What the exercise asks:
Below are records. Transcribe exactly the lines from the one that contains "color: #fef9c3 ->" through the last line, leaving any pictures out.

Data for the task:

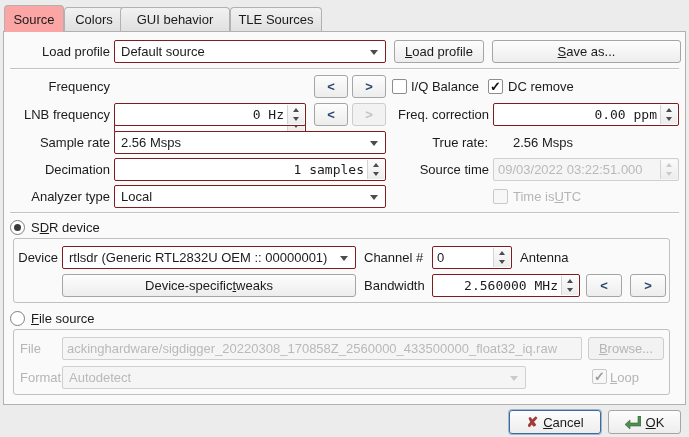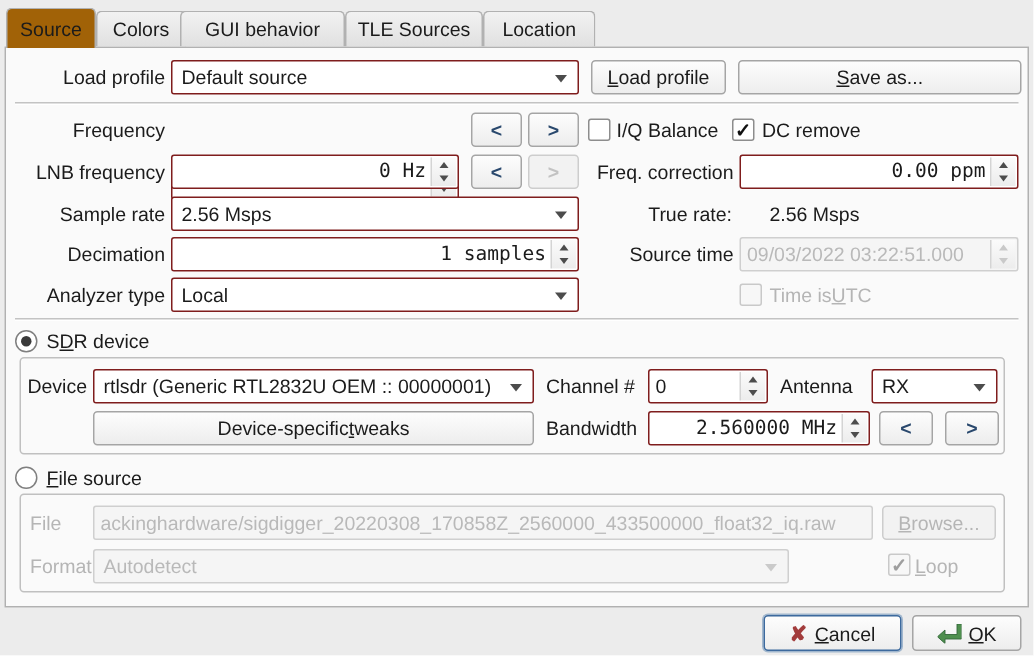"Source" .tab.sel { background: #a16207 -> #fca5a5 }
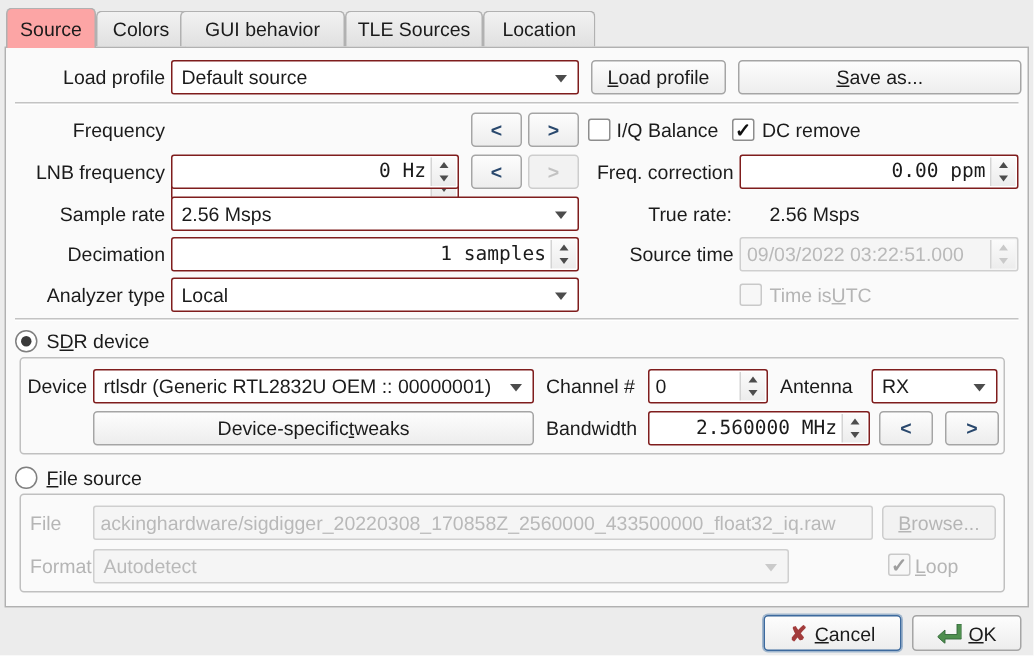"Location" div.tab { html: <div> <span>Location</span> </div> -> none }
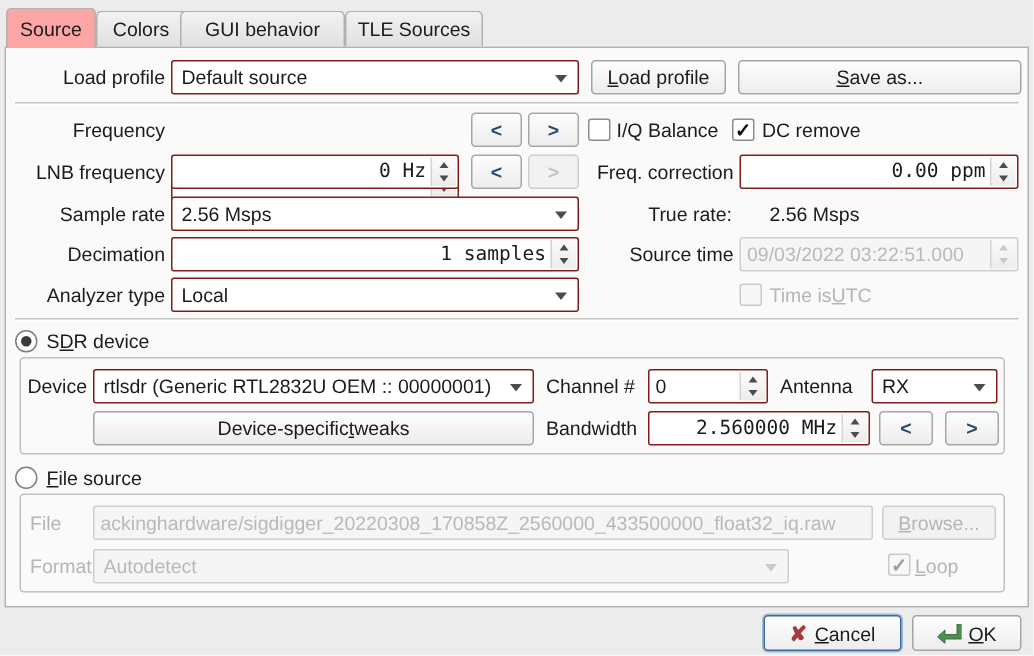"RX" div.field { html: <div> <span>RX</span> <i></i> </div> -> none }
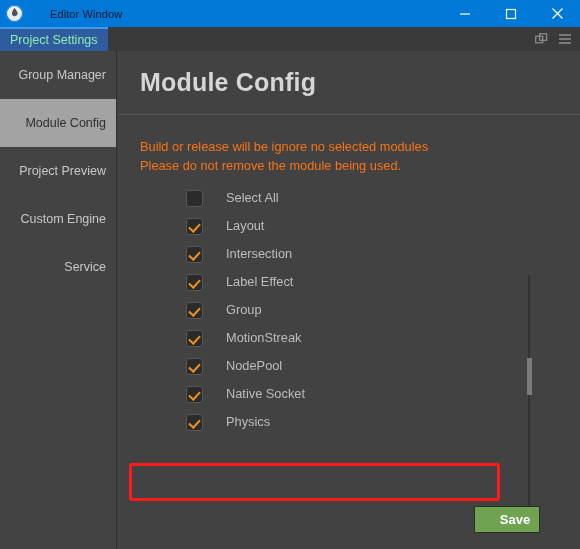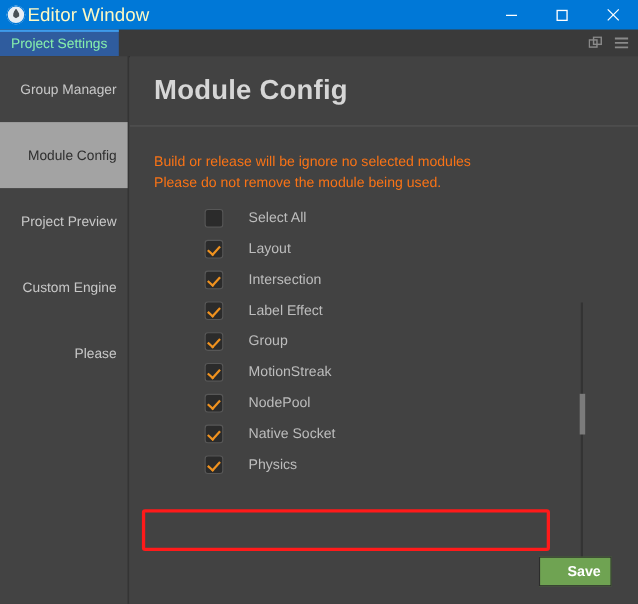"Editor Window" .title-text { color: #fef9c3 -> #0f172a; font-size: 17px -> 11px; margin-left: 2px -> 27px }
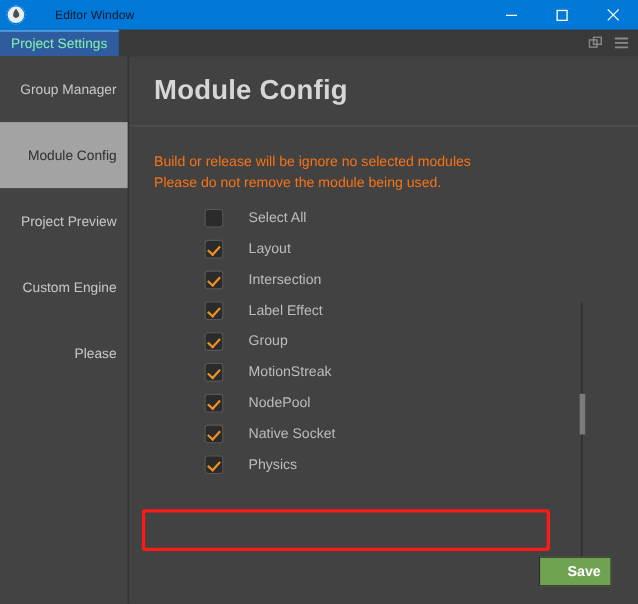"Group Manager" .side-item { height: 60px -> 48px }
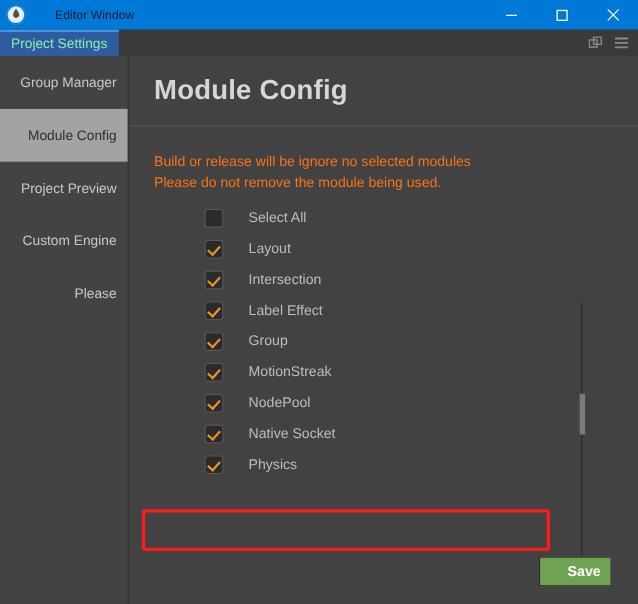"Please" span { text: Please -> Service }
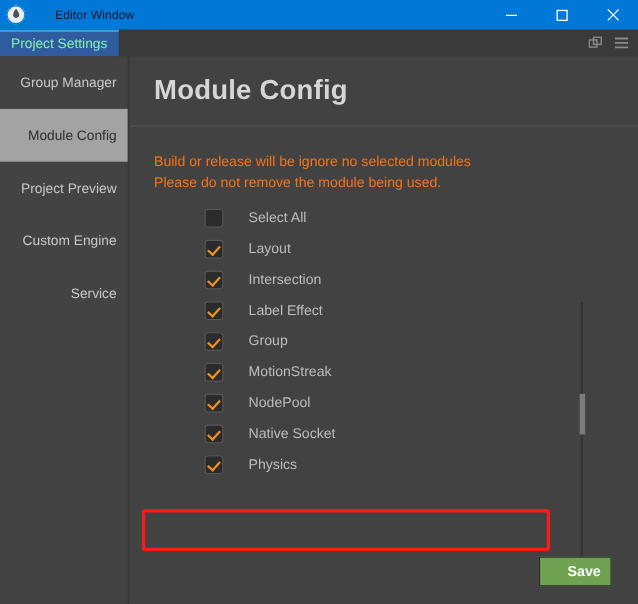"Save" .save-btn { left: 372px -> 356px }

Result for this task:
"Editor Window" .title-text { color: #fef9c3 -> #0f172a; font-size: 17px -> 11px; margin-left: 2px -> 27px }
"Group Manager" .side-item { height: 60px -> 48px }
"Please" span { text: Please -> Service }
"Save" .save-btn { left: 372px -> 356px }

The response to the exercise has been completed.